While we do not anticipate any biases introduced as a result of the
convenience sampling, we need to bear in mind that the data are not
representative of all newly diagnosed cases in the
population.
- The data presented are only from those individuals who are
infected with HIV and who then seek testing. They do not represent
individuals who do not know their HIV status or choose not to seek
testing. Furthermore, they do not represent individuals from whom
there is insufficient sample for strain and drug resistance
genotyping.
- Since some mutations conferring resistance may not be stable
over time, the ability to detect resistance is highly dependent on
the time since drug pressure was withdrawn. In the case of
treatment naVve individuals with newly diagnosed infection, time of
drug withdrawal is presumably reflected by time since infection. It
is therefore possible that mutations associated with drug
resistance are no longer detectable in the older, prevalent
infections.
- Wherever possible and before submission of sample and
epidemiologic data, provinces participating in the CHSDRSP review
and assess the presence of duplicate positive test reports in order
that the data accurately reflect the number of new individuals who
test positive for HIV infection. However, because of the nature of
HIV reporting in certain jurisdictions (e.g. non-nominal
reporting), the removal of all duplicates may not have been
possible.
- The data do not include information from two provinces that
bear the burden of HIV infections – Ontario and Quebec.
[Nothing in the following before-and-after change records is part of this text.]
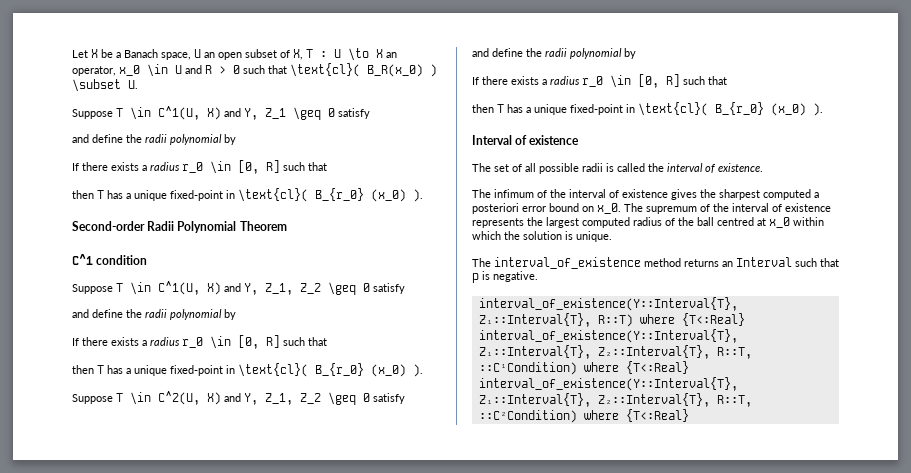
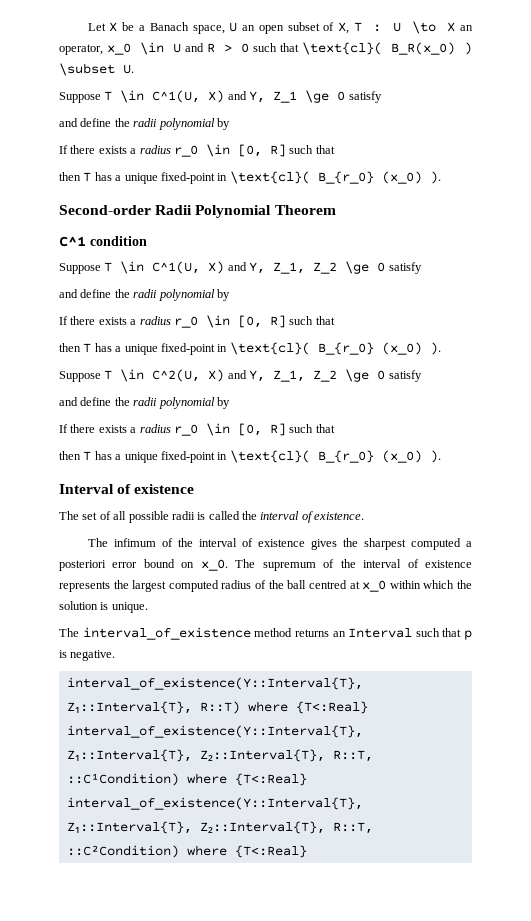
[293,107,321,120] \geq -> [305,90,330,103] \ge
[328,282,356,295] \geq -> [345,261,370,274] \ge
[328,392,356,405] \geq -> [345,369,370,382] \ge

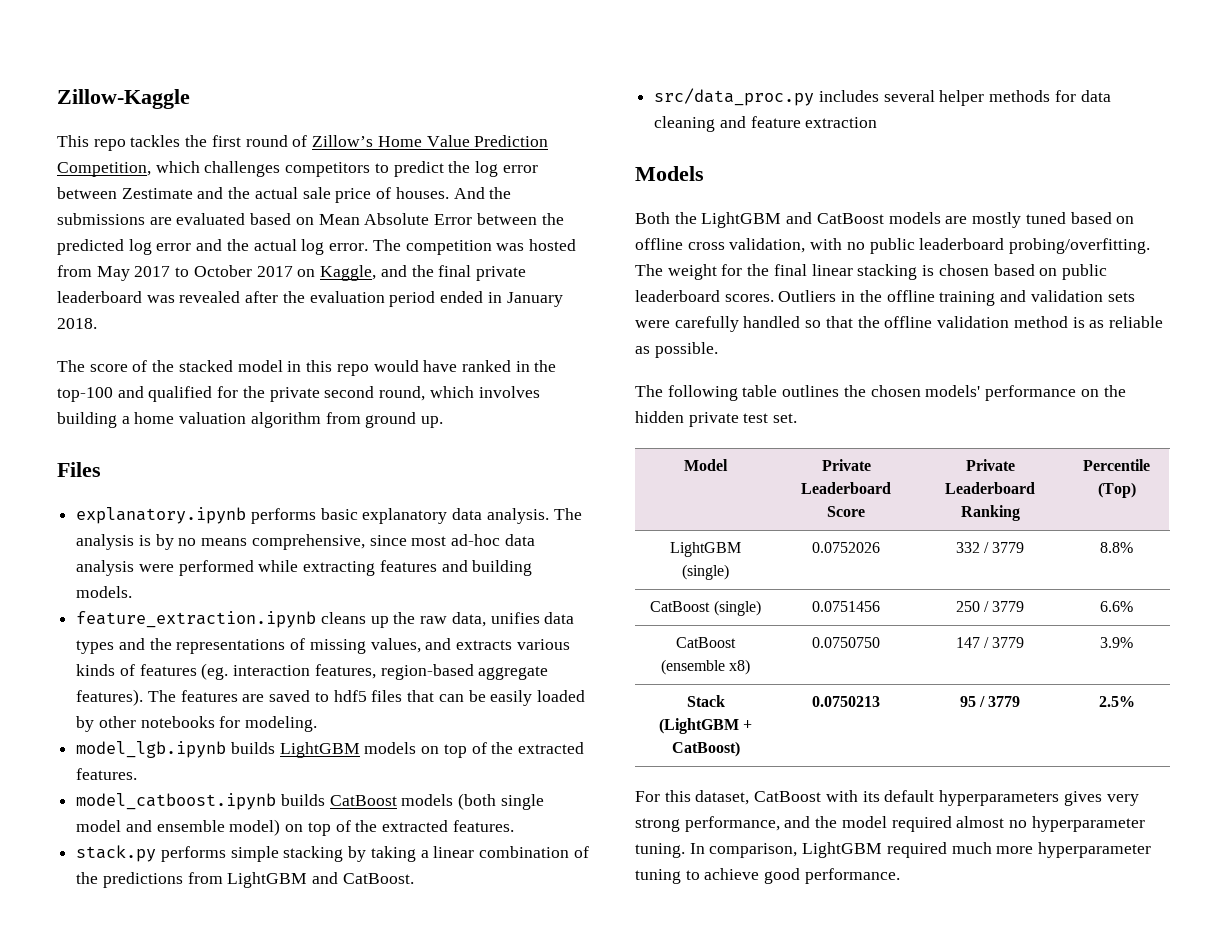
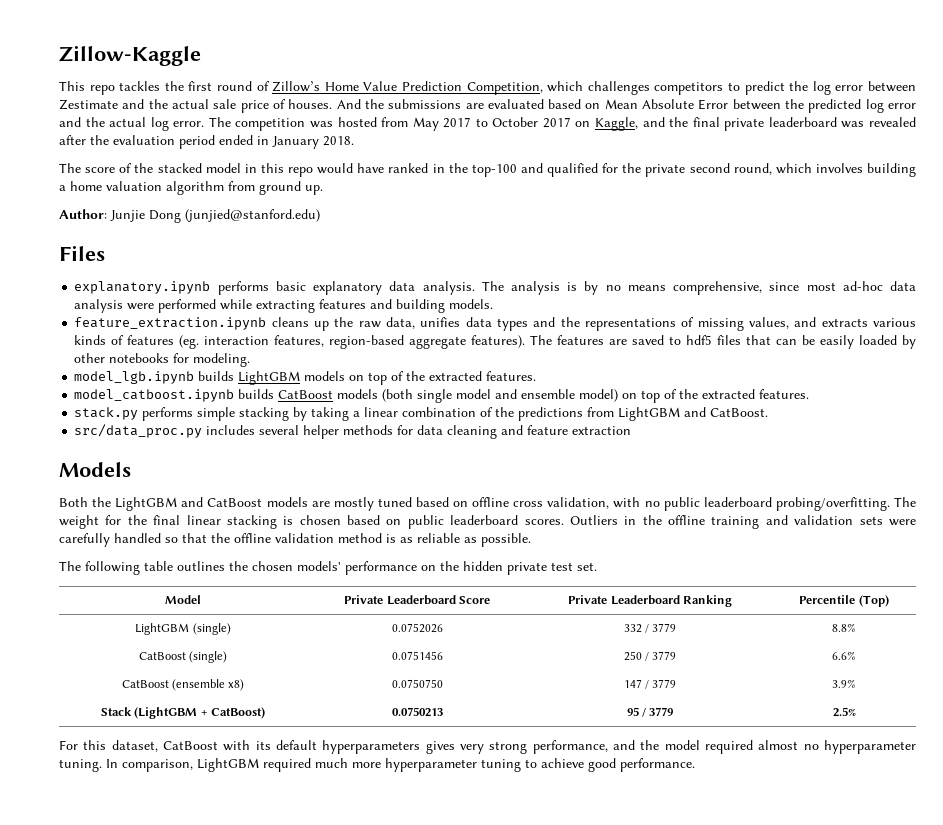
(444, 422) none -> [59,209,320,223] // Author: Junjie Dong (junjied@stanford.edu)

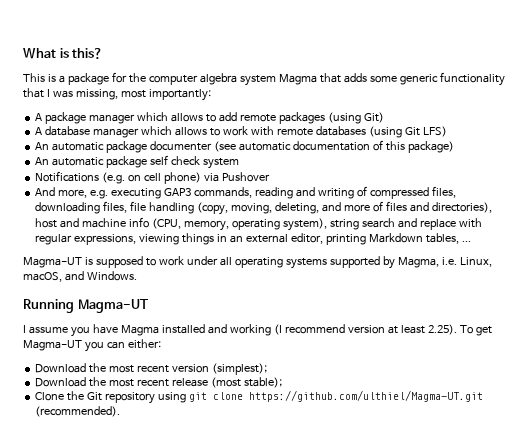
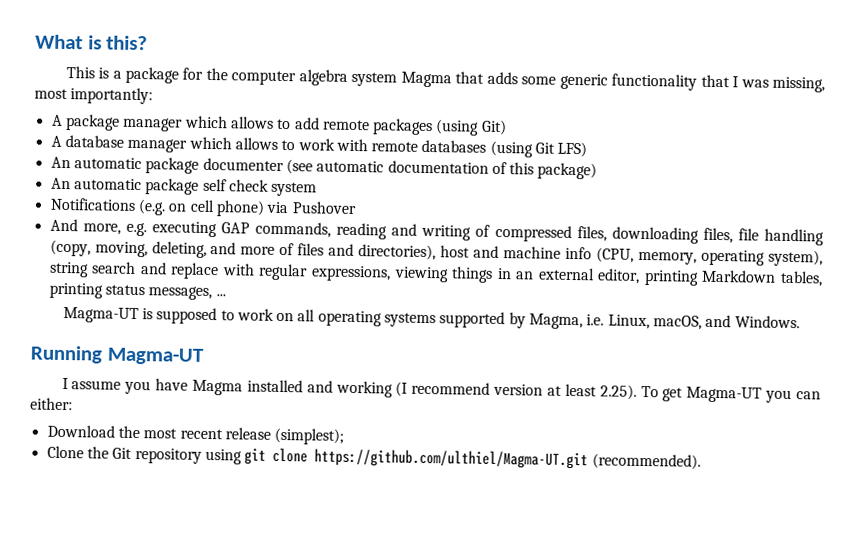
[163,188,191,196] GAP3 -> [220,222,250,234] GAP
(459, 238) none -> [48,282,213,301] printing status messages,
[186,256,218,265] under -> [276,312,295,322] on
[171,364,209,373] version -> [224,427,271,440] release
[35,377,282,388] // Download the most recent release (most stable); -> (345, 436) none

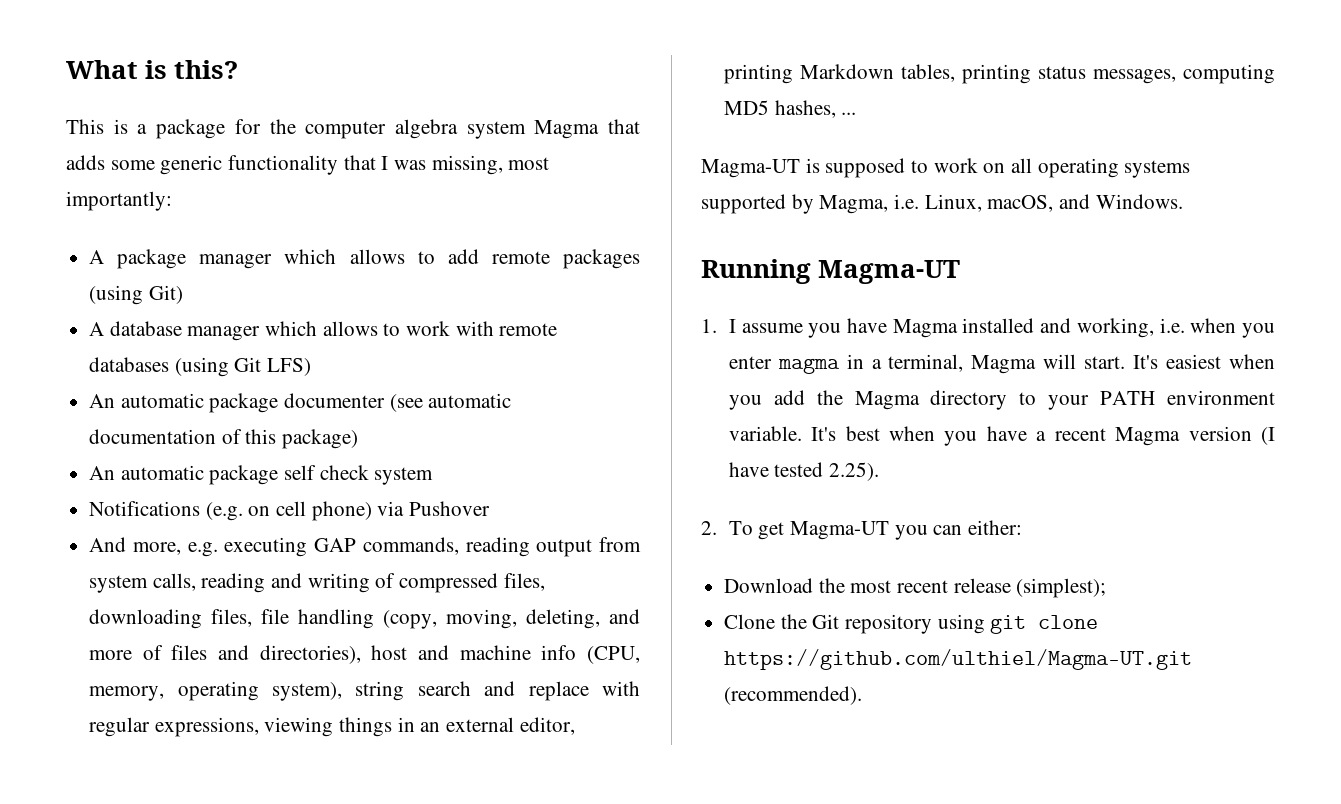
(388, 231) none -> [536,537,641,557] [89,573,266,593] output from system calls, reading
(213, 293) none -> [1183,64,1275,84] [724,100,836,118] computing MD5 hashes,
(204, 356) none -> [701,319,717,333] 1.
[335,380,597,398] working (I recommend version at least -> [1076,318,1275,338] [728,354,1275,374] [728,390,1275,410] [728,426,1275,446] [728,462,824,477] working, i.e. when you enter magma in a terminal, Magma will start. It's easiest when you add the Magma directory to your PATH environment variable. It's best when you have a recent Magma version (I have tested
(637, 392) none -> [701,521,717,535] // 2.

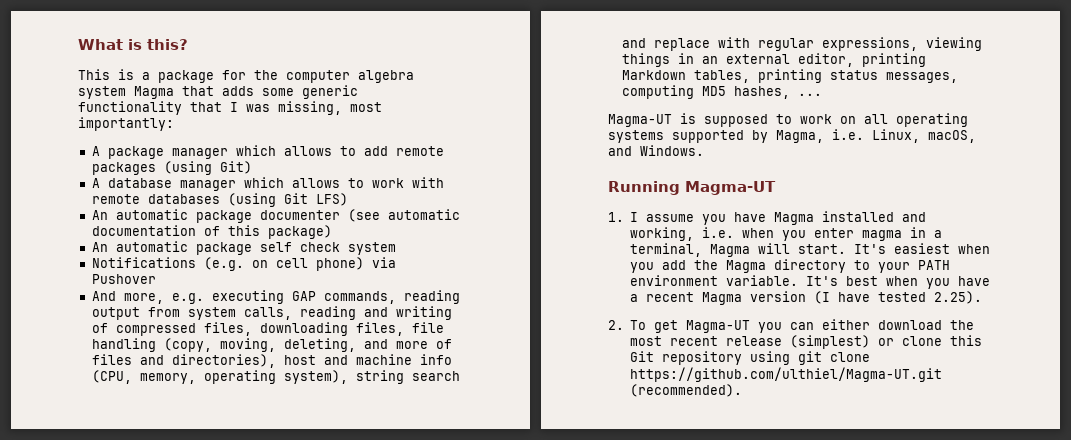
[968,520,1023,535] [724,578,814,593] either: // Download -> [822,319,943,330] either download
[1016,578,1107,598] [724,614,807,629] (simplest); // Clone the -> [790,335,983,349] (simplest) or clone this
Work
is already under way on mechanisms to include data from these
provinces, and it is anticipated that one or both of them will be
included in the next report on strain and primary drug resistance
surveillance in Canada.
- Since this report deals solely with primary drug resistance,
analysis was conducted on the laboratory specimens collected from
treatment naïve individuals at the time of initial testing for
HIV. However, treatment history cannot always be verified. For
example, at least 5% of laboratory specimens from British Columbia
are likely to have been collected from individuals who have had
treatment.
- The report presents major mutations associated with drug
resistance and not minor mutations, which, in combination, may be
associated with drug resistance. The prevalence of primary drug
resistance is therefore likely an underestimate of the true
prevalence.
- Subtype and drug resistance analyses are conducted on 1053 base
pairs in the pol gene and reflect what is observed within
this small region of the viral genome.
- At the time of writing, all data had been received
retrospectively, so the report actually describes what has happened
historically. While these data are still useful in informing
program planning and policy formulation, their utility could be
enhanced with “real-time” data.
- Missing or unknown epidemiologic data remain problematic,
particularly with respect to information on previous HIV testing,
date of first positive HIV test, ethnicity, risk behaviour, CD4 and
viral load at diagnosis, and previous antiretroviral treatment.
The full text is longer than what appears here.